Oh, and all of them were coincidentally photographed with the Xiaomi Mi Power Bank Pro.
Influencer marketing is when a company pays celebrities to promote its products by simply being photographed using them. Kim Kardashian, arguably the queen influencer when it comes to social media, reportedly charges $250,000 for an Instagram post of her using a product.
There’s no proof that Paris Hilton, Bryan Boy, Alla Kostromichova, Krystal Bick, or Misshattan were paid to promote Xiaomi products via Instagram, but it does seem highly suspect that so many influencers were caught using a product from a Chinese company with a tiny footprint in America in one single week.

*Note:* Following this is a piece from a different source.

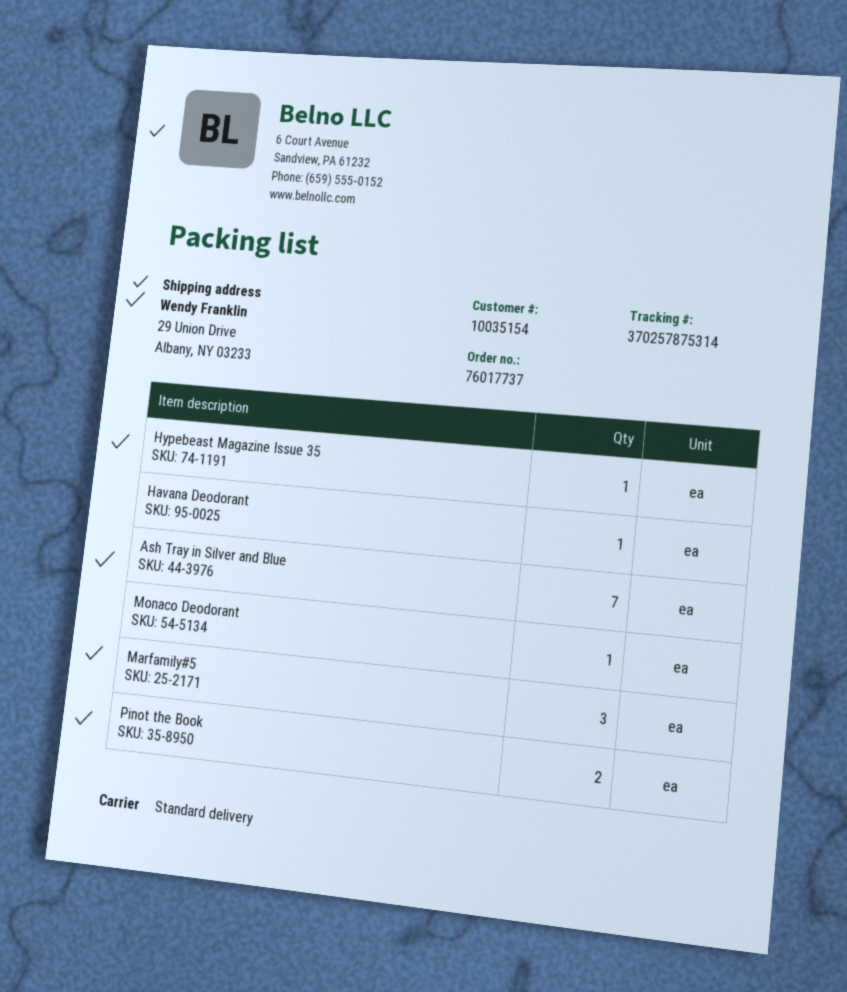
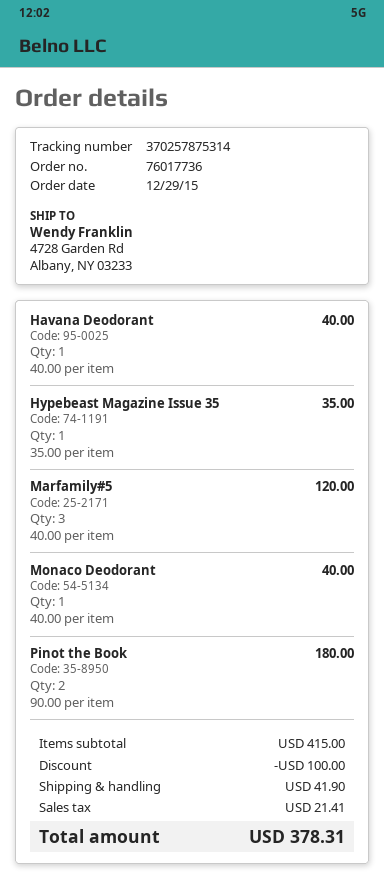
order number: 76017737 -> 76017736
ship to: 29 Union Drive, Albany, NY 03233 -> 4728 Garden Rd, Albany, NY 03233
Ash Tray in Silver and Blue: 7 -> none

And Xiaomi doesn’t appear to be playing it cool, either. Its three-month old Instagram account starts with generic pictures of Xiaomi products, and then ends with about a dozen photos of fashion influencers “casually” using a Xiaomi Power Bank throughout NYC. The reblogs of the images all have Bit.ly links (i.e. trackable links) to the Amazon product page for the power bank. Real subtle, Xiaomi.
The most recent image is the one of Paris Hilton holding the power bank up in front of a picture of herself, as seen at the top of this article. The caption is this:
Such a life saver during #NYFW! ⚡?⚡My phone was always ?% charged & I never missed a #SelfieMoment? Love my #MiPowerBank ? #PoweredByMi
Fashion blogger Bryan Boy even directly links to the Amazon listing of the Mi Power Bank Pro in his Instagram bio. He has over 669,000 followers.
If these celebrity endorsements are in fact ads, then Xiaomi may get into some trouble: the #ad hashtag is missing from all these posts, which should be present if money changed hands between the company and the influencer. While this isn’t a strict rule (yet), other companies have had to pay out for being caught exploiting the gray area between advertisement and endorsement.
In 2016, Warner Bros. settled with the FTC after paying video-game influencers to positively review and promote Middle Earth: Shadow of Mordor without disclosing that’s what they were doing. And Lord & Taylor, the department store clothier, also dished out some bucks to the FTC after paying influencers to wear the same dress in Instagram posts, and not disclose that they were paid for the images.
Regardless of Xiaomi’s alleged unethical advertising practices, is this a sign that Xiaomi is going to make a bigger push to break America in 2018? While the Mi Power Bank Pro is certainly not one of its flagship smartphones, this is the first time Xiaomi has run a prominent ad campaign in America. If in fact, of course, this is an ad campaign (it is).